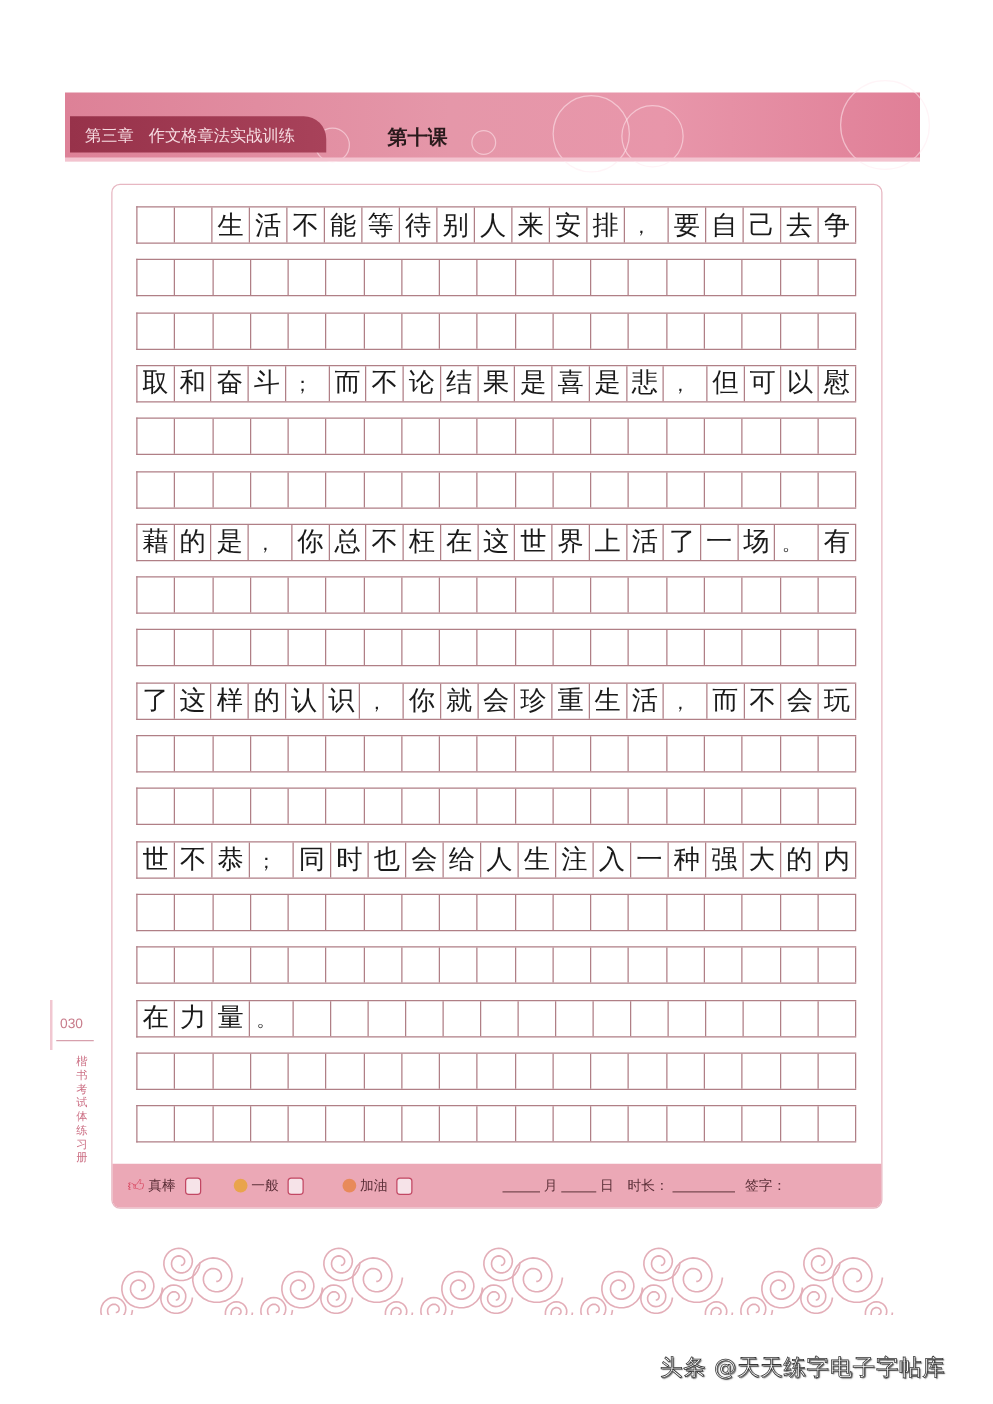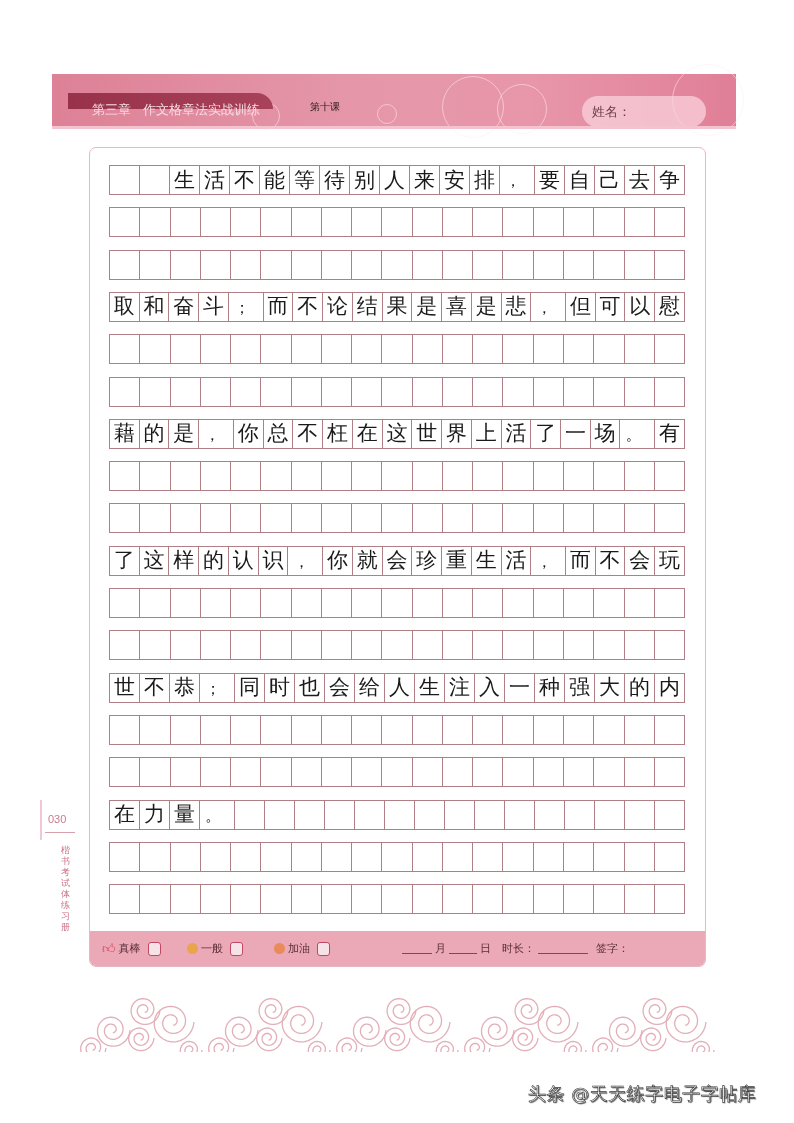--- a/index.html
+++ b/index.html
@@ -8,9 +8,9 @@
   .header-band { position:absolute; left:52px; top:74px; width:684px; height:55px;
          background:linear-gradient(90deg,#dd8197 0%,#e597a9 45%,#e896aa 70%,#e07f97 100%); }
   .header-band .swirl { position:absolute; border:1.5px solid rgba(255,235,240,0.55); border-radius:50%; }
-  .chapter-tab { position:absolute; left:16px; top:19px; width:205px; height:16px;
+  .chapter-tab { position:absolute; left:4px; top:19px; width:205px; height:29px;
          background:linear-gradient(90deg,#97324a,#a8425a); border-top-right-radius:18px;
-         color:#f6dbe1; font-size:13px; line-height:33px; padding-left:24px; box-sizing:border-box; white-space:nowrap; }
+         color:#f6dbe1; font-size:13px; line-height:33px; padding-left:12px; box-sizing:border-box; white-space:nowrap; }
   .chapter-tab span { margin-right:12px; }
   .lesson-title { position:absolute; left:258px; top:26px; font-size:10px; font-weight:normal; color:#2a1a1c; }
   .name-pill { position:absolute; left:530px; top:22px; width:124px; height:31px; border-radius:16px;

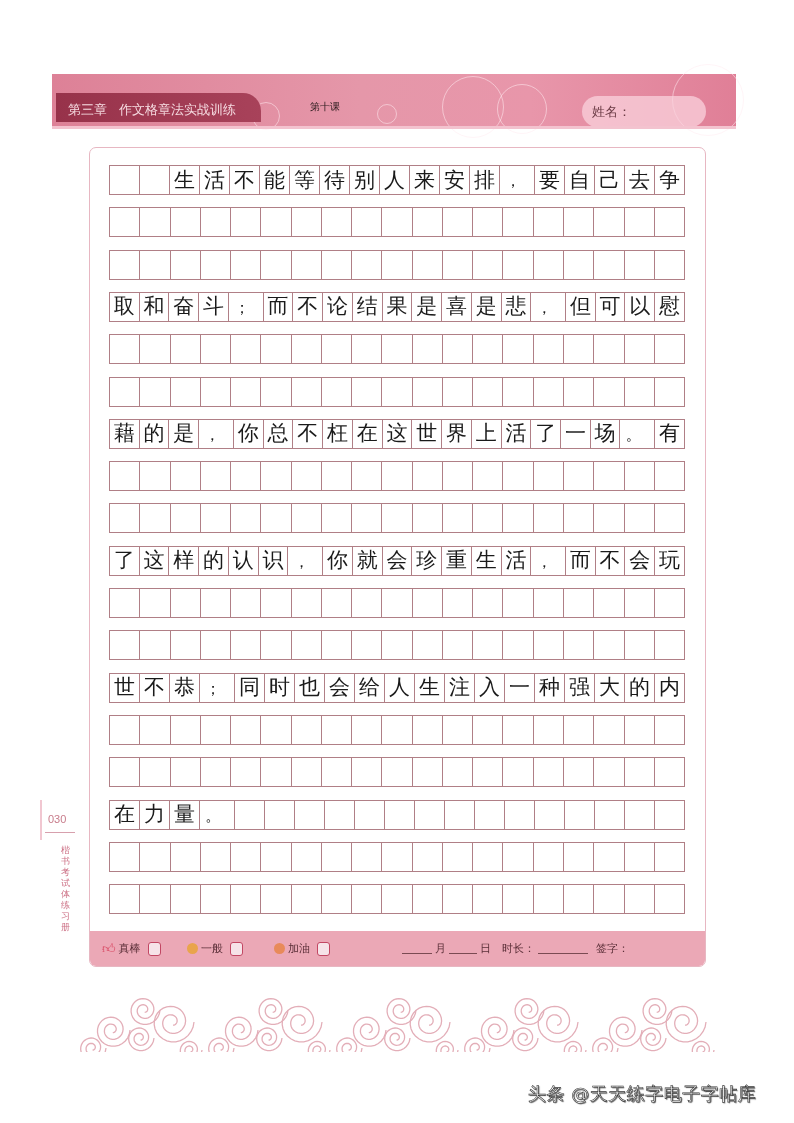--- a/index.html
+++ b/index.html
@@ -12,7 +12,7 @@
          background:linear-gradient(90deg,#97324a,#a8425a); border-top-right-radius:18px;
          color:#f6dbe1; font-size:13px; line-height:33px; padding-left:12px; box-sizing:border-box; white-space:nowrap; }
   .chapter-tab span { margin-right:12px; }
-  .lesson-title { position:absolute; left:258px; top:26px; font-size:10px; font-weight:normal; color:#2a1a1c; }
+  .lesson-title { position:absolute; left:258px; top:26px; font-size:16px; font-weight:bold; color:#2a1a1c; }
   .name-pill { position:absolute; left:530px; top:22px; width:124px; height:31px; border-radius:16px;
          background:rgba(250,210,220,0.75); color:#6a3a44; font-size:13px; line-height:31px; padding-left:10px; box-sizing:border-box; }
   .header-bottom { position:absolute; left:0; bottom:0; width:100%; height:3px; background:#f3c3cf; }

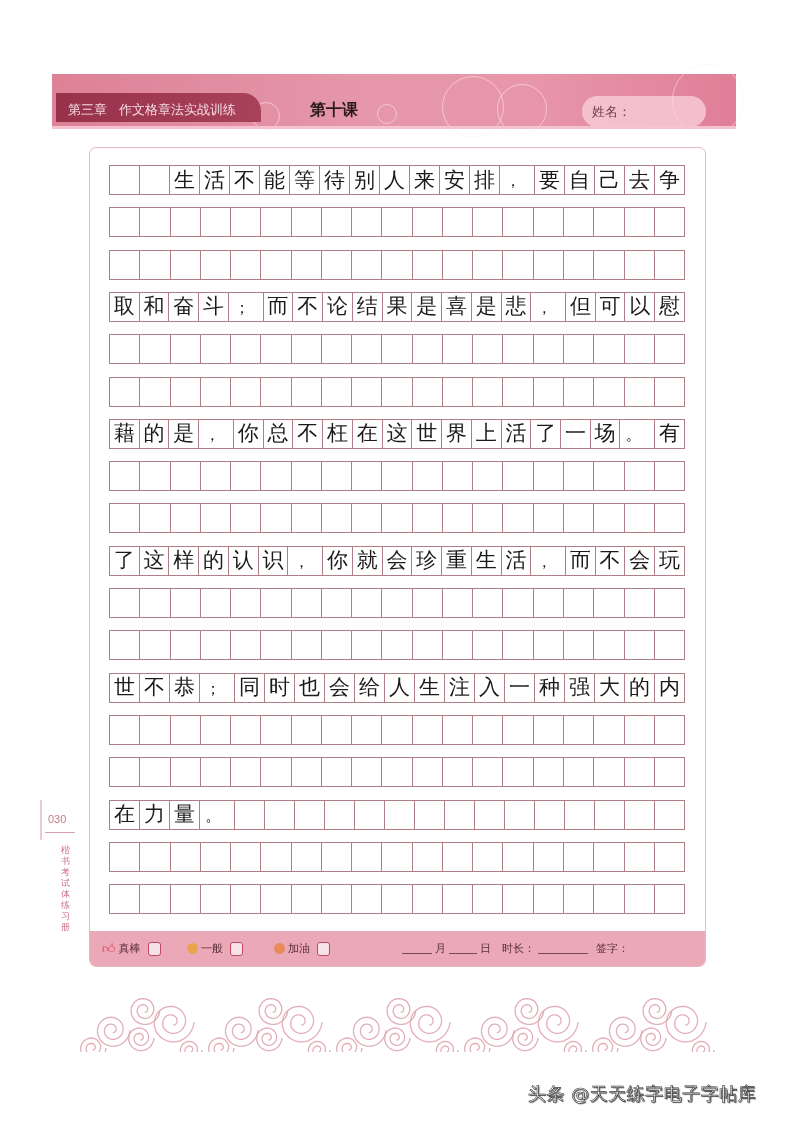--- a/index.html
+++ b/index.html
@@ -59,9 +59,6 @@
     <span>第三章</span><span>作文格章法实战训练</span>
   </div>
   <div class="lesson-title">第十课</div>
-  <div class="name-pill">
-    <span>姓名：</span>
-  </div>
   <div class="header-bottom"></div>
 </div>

○ ○ ○ ○ ○

**REQUIRED WORK**
Beginning with the line that holds "left:258px; top:26px; font-size:16px;", write out exactly the lines down to the end of the material above, and no others. Pictures are not part of the copy.

**REPLY**
+  .lesson-title { position:absolute; left:258px; top:26px; font-size:16px; font-weight:bold; color:#2a1a1c; }
   .name-pill { position:absolute; left:530px; top:22px; width:124px; height:31px; border-radius:16px;
          background:rgba(250,210,220,0.75); color:#6a3a44; font-size:13px; line-height:31px; padding-left:10px; box-sizing:border-box; }
   .header-bottom { position:absolute; left:0; bottom:0; width:100%; height:3px; background:#f3c3cf; }

--- a/index.html
+++ b/index.html
@@ -59,9 +59,6 @@
     <span>第三章</span><span>作文格章法实战训练</span>
   </div>
   <div class="lesson-title">第十课</div>
-  <div class="name-pill">
-    <span>姓名：</span>
-  </div>
   <div class="header-bottom"></div>
 </div>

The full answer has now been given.